One of the main benefits of active recovery is that moving our bodies in an easy way helps increase blood flow to the areas we’ve worked so hard training. Increasing blood flow to areas we’ve worked helps remove toxins that build up in those areas, such as lactic acid. Removing these toxins and increasing the availability of oxygen in the area can help further promote muscle growth and can decrease the amount of muscle soreness we experience after a hard workout. 

Another benefit of active recovery is that continuing to move on our days off can help prevent the mental barriers that creep in when we break our exercise consistency. Especially when we are starting a new program, a day off can create a cycle where it becomes very difficult to pick up again the day after. 

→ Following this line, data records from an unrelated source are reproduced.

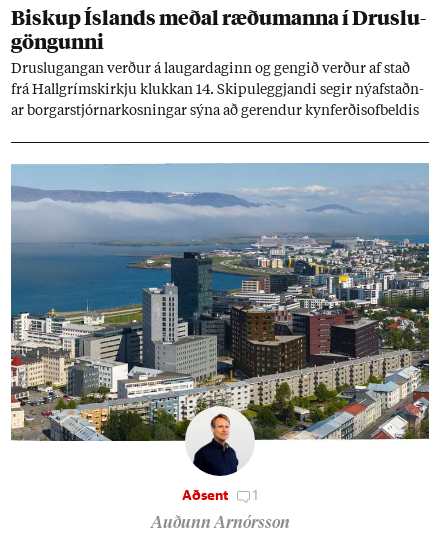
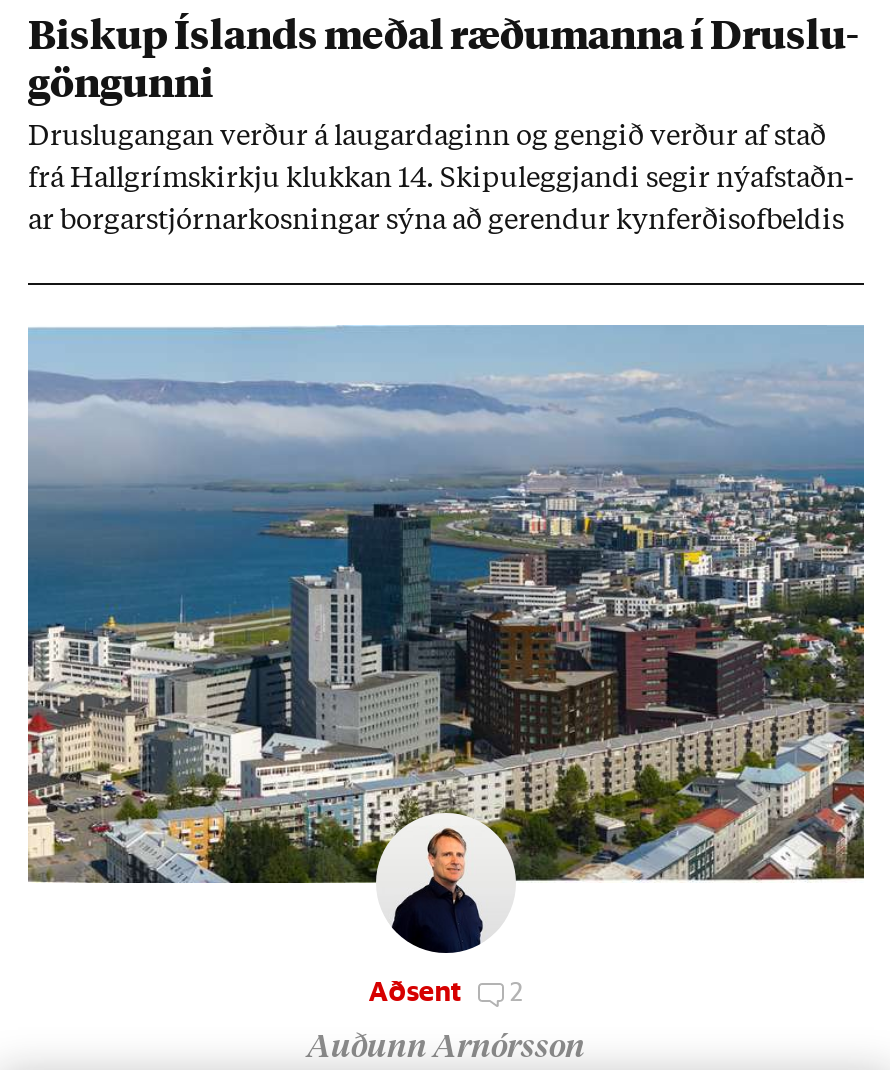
- Aðsent 1
+ Aðsent 2
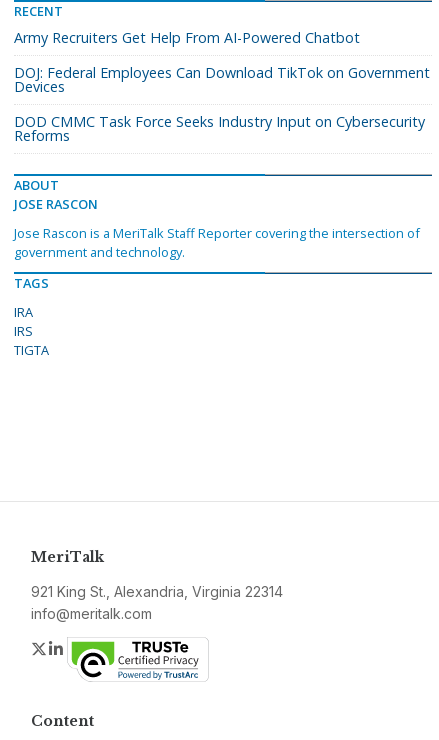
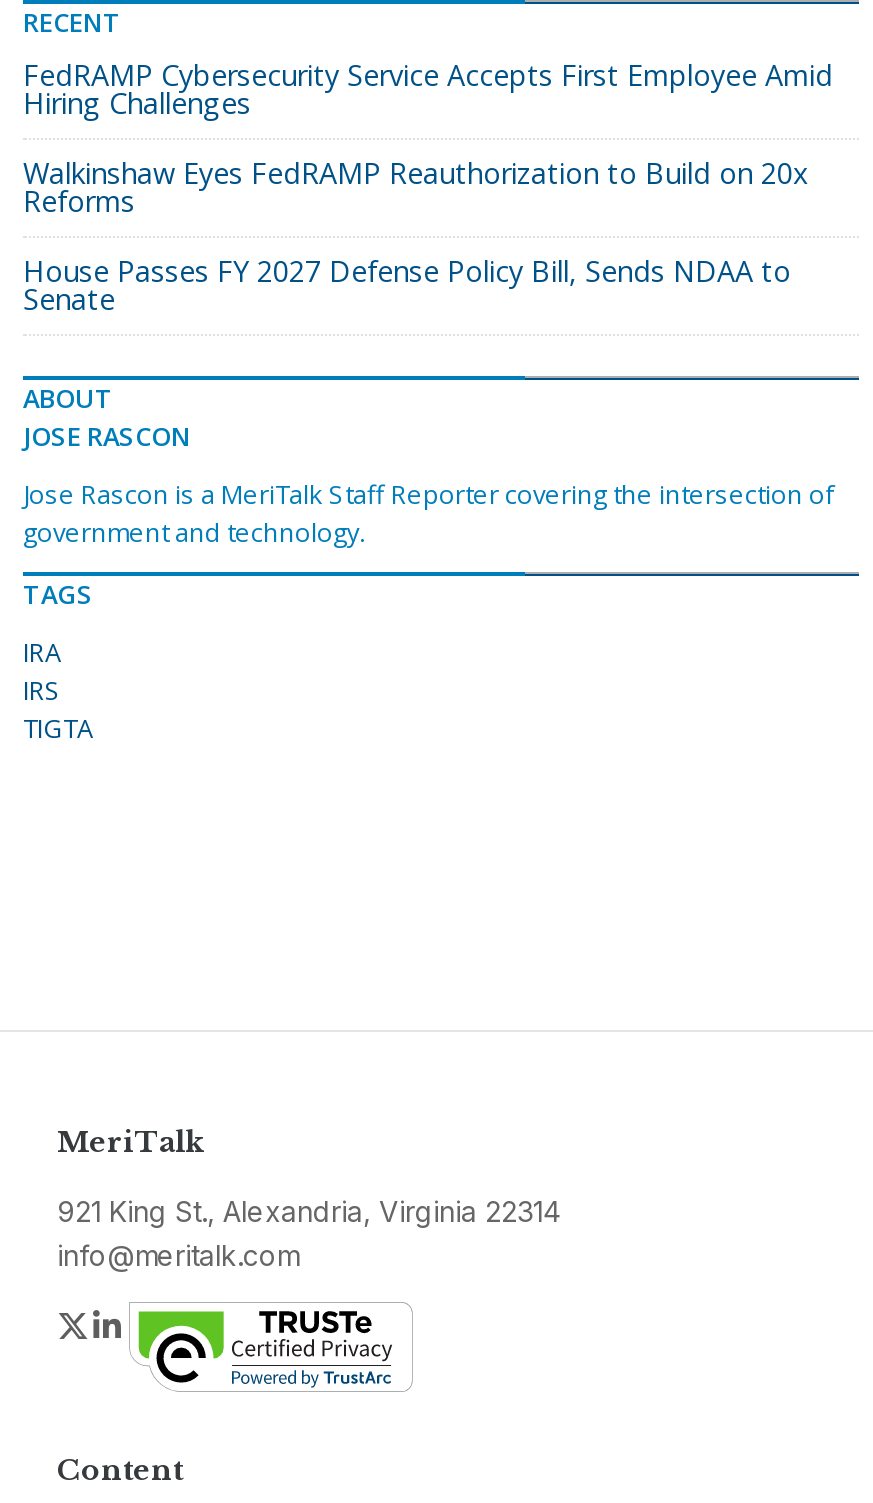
- Army Recruiters Get Help From AI-Powered Chatbot
- DOJ: Federal Employees Can Download TikTok on Government
- Devices
- DOD CMMC Task Force Seeks Industry Input on Cybersecurity
+ FedRAMP Cybersecurity Service Accepts First Employee Amid
+ Hiring Challenges
+ Walkinshaw Eyes FedRAMP Reauthorization to Build on 20x

moved up: Reforms

+ House Passes FY 2027 Defense Policy Bill, Sends NDAA to
+ Senate
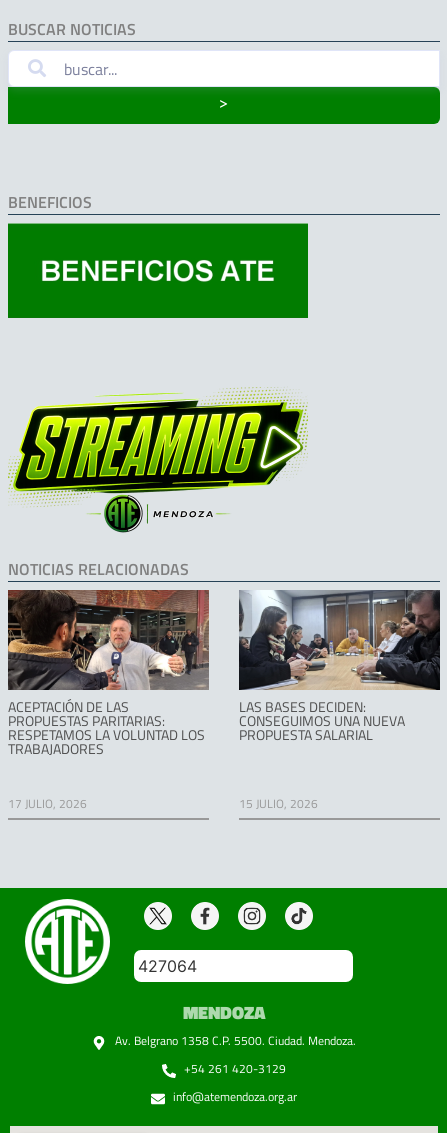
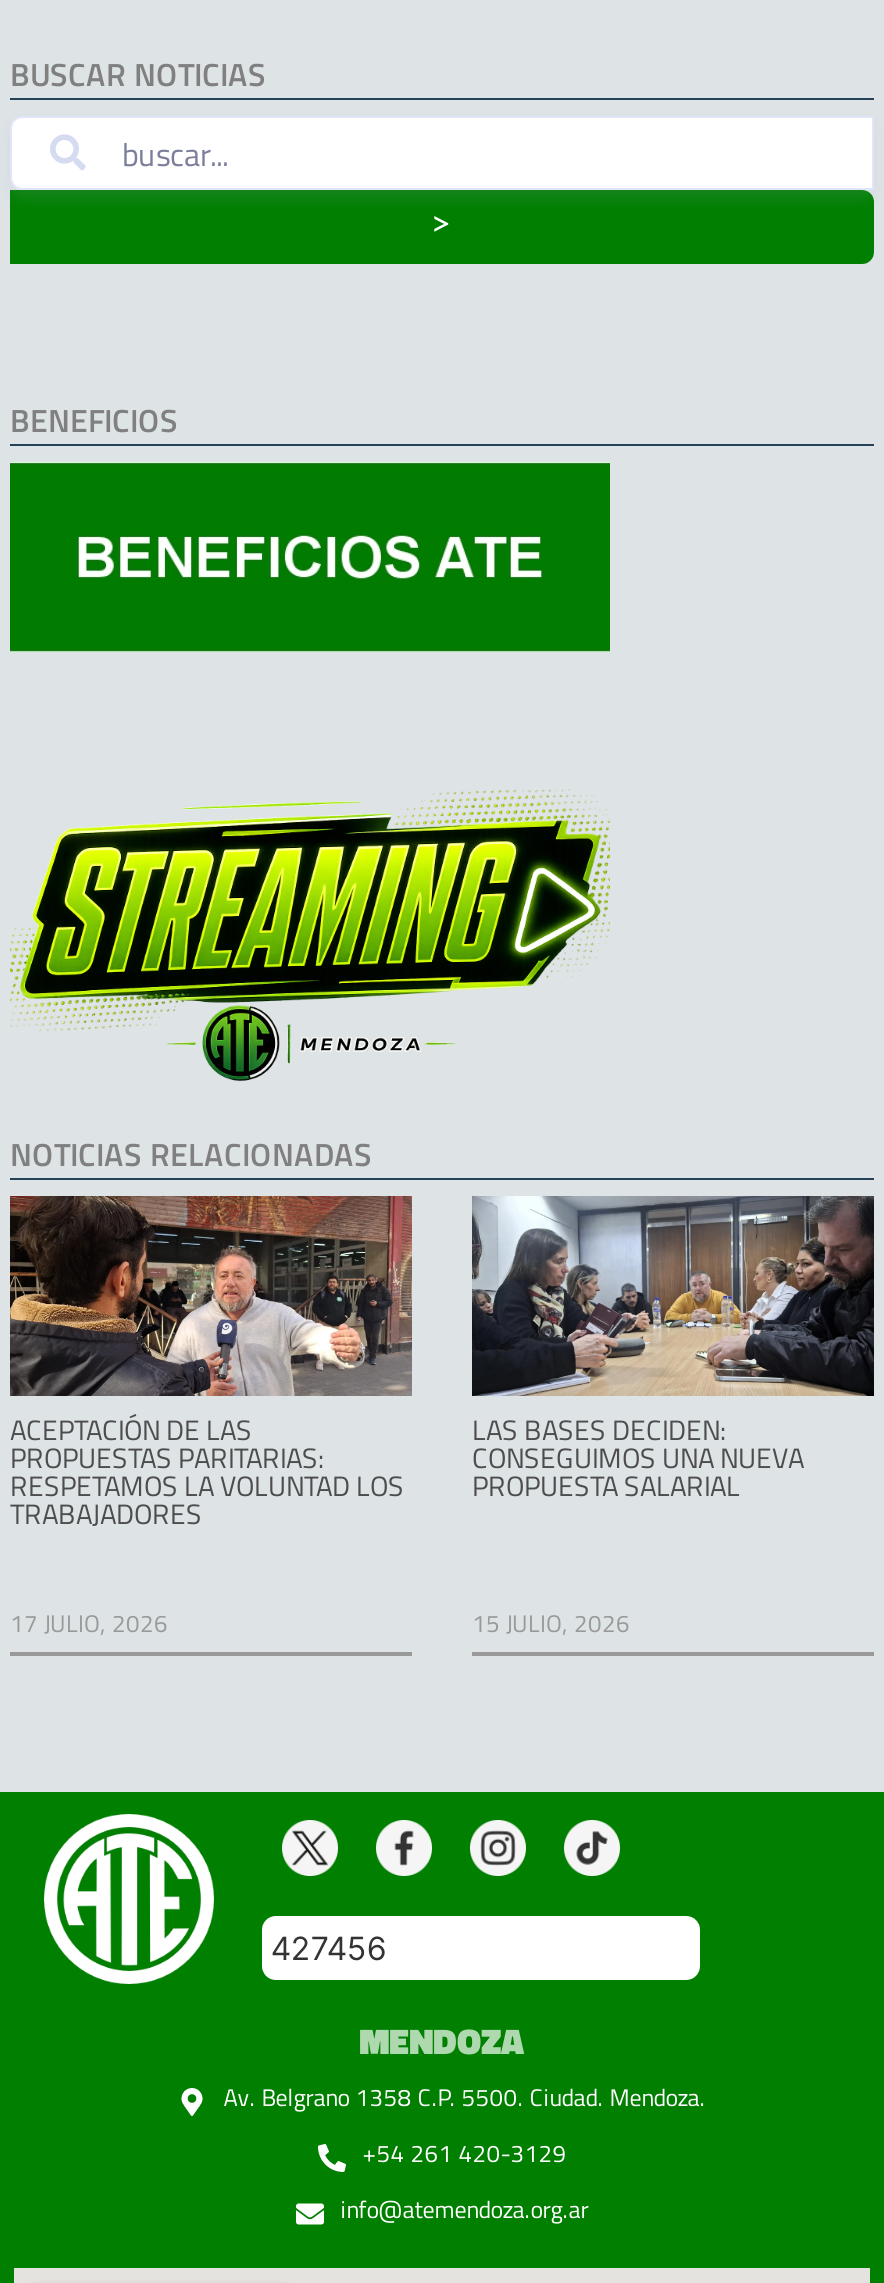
- 427064
+ 427456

Instead of doing a high-intensity workout every day, which can increase the risk of injury or overtraining, sprinkling in low-intensity, active recovery days helps us maintain consistency while taking care of our bodies. This can help us prevent the cycles of working out intensely every day followed by a few too many days off.

Some of my favorite forms of active recovery to do between my scheduled workouts include walking, low-intensity cardio such as using the elliptical, low-intensity yoga, stretching, or foam rolling. 

Other great options, that I admittedly don’t love personally, include swimming, biking outdoors, or cycling indoors. Any low-intensity activity you enjoy will work and it’s best if you aim to keep your heart rate between 30%-60% of your maximum heart rate.

Remember that what is considered low-intensity will vary from person to person. If a jog is your normal workout, an active recovery day may look like walking or stretching. Someone who is very athletic and does heavy strength training or plays contact sports regularly may view a jog as their active recovery day. 

Look to others for sources of inspiration and ideas, but don’t tell yourself you’re not good enough because what’s best for you looks different.